*** DATASET RECORDS Section Begins ***

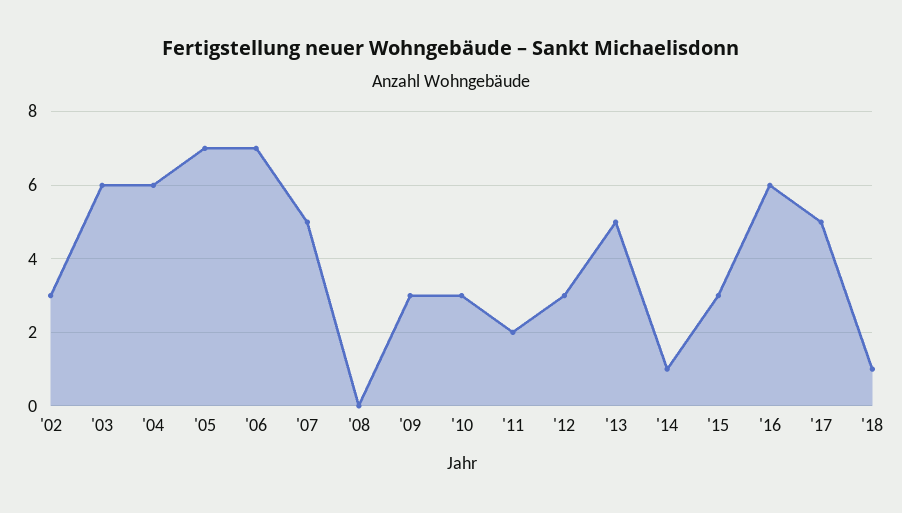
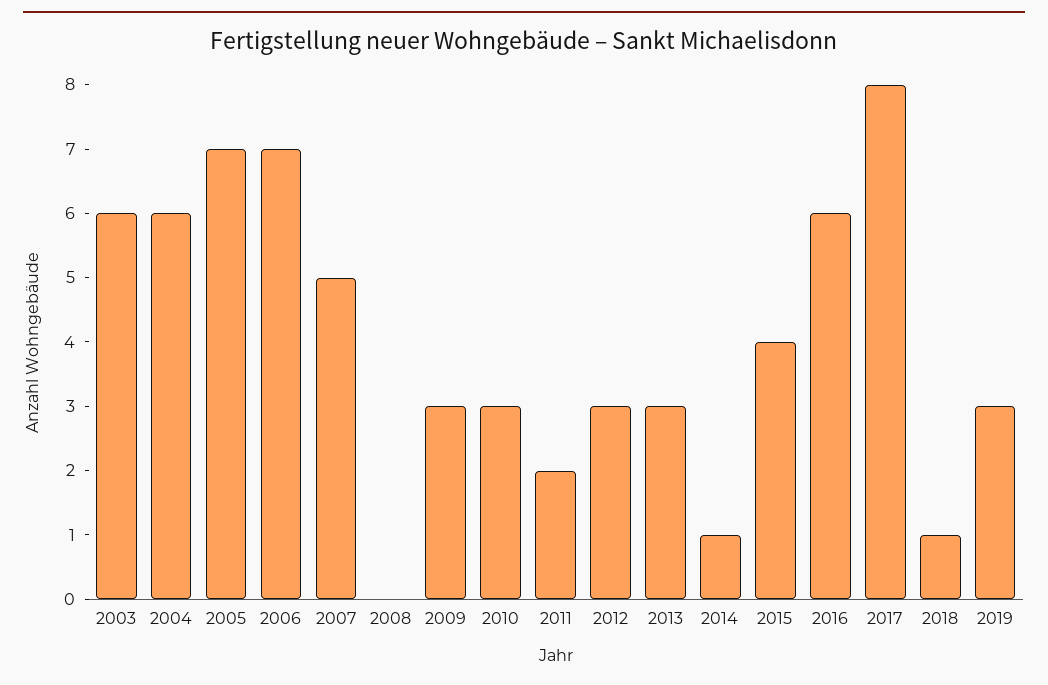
'02: 3 -> none
'13: 5 -> 3
'15: 3 -> 4
'17: 5 -> 8
2019: none -> 3

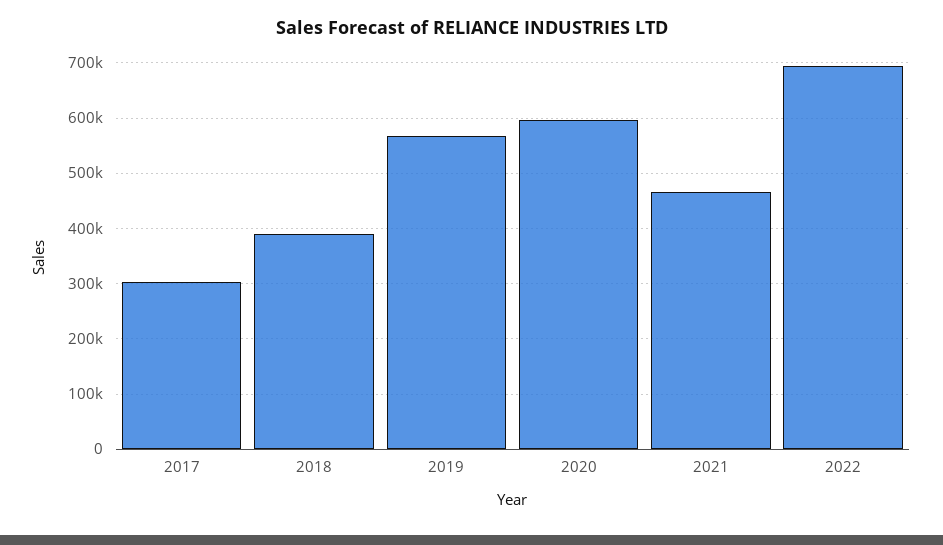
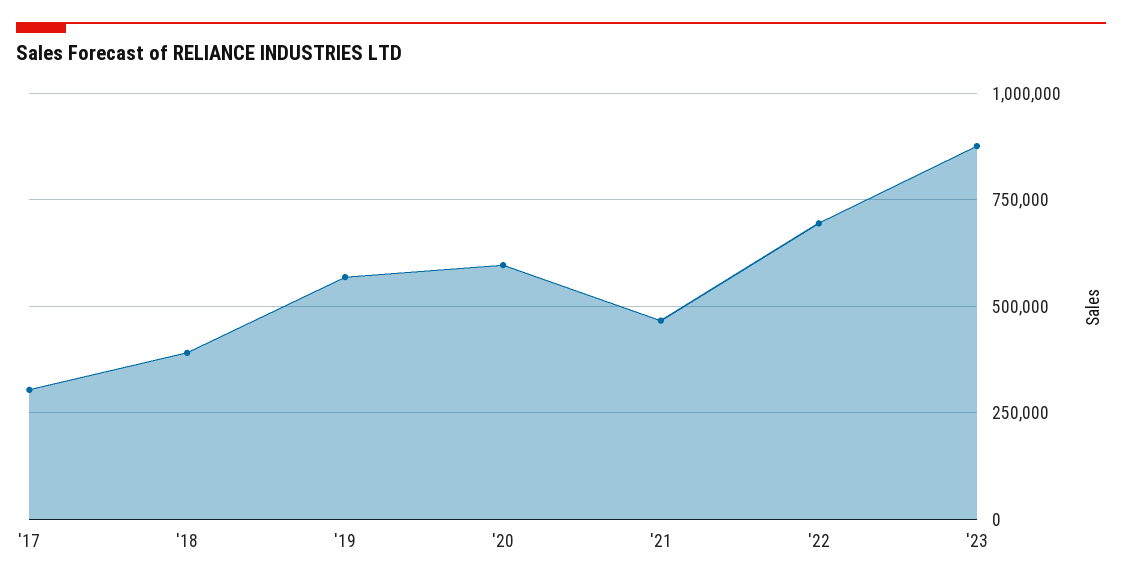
'23: none -> 875000

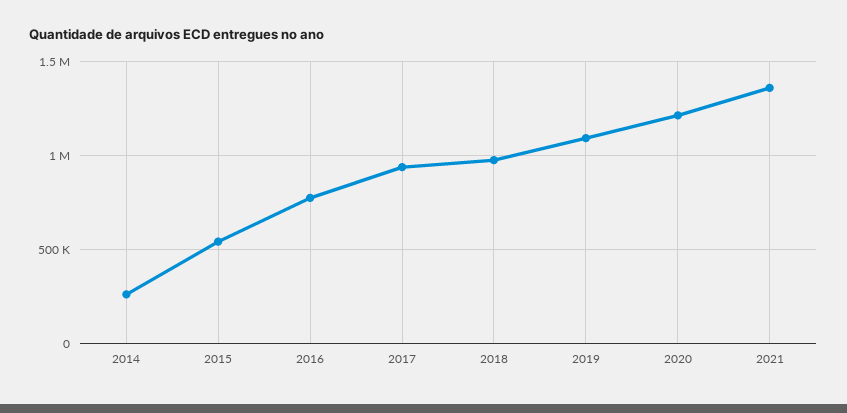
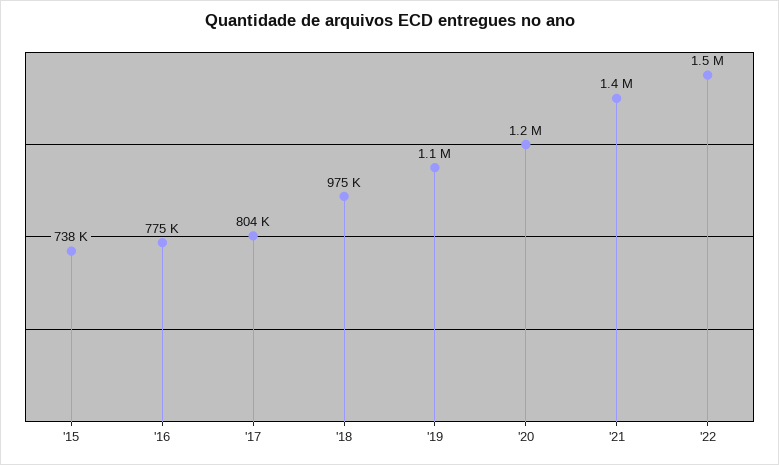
2014: 250000 -> none
2015: 550000 -> 738000
2017: 950000 -> 804000
'22: none -> 1500000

*** DATASET RECORDS Section Ends ***

== WHAT NEEDS TO BE DONE ==
The expected output is each entry given again word for word, with pictures dropped.

== RESPONSE FOR THIS EXERCISE ==
'02: 3 -> none
'13: 5 -> 3
'15: 3 -> 4
'17: 5 -> 8
2019: none -> 3

'23: none -> 875000

2014: 250000 -> none
2015: 550000 -> 738000
2017: 950000 -> 804000
'22: none -> 1500000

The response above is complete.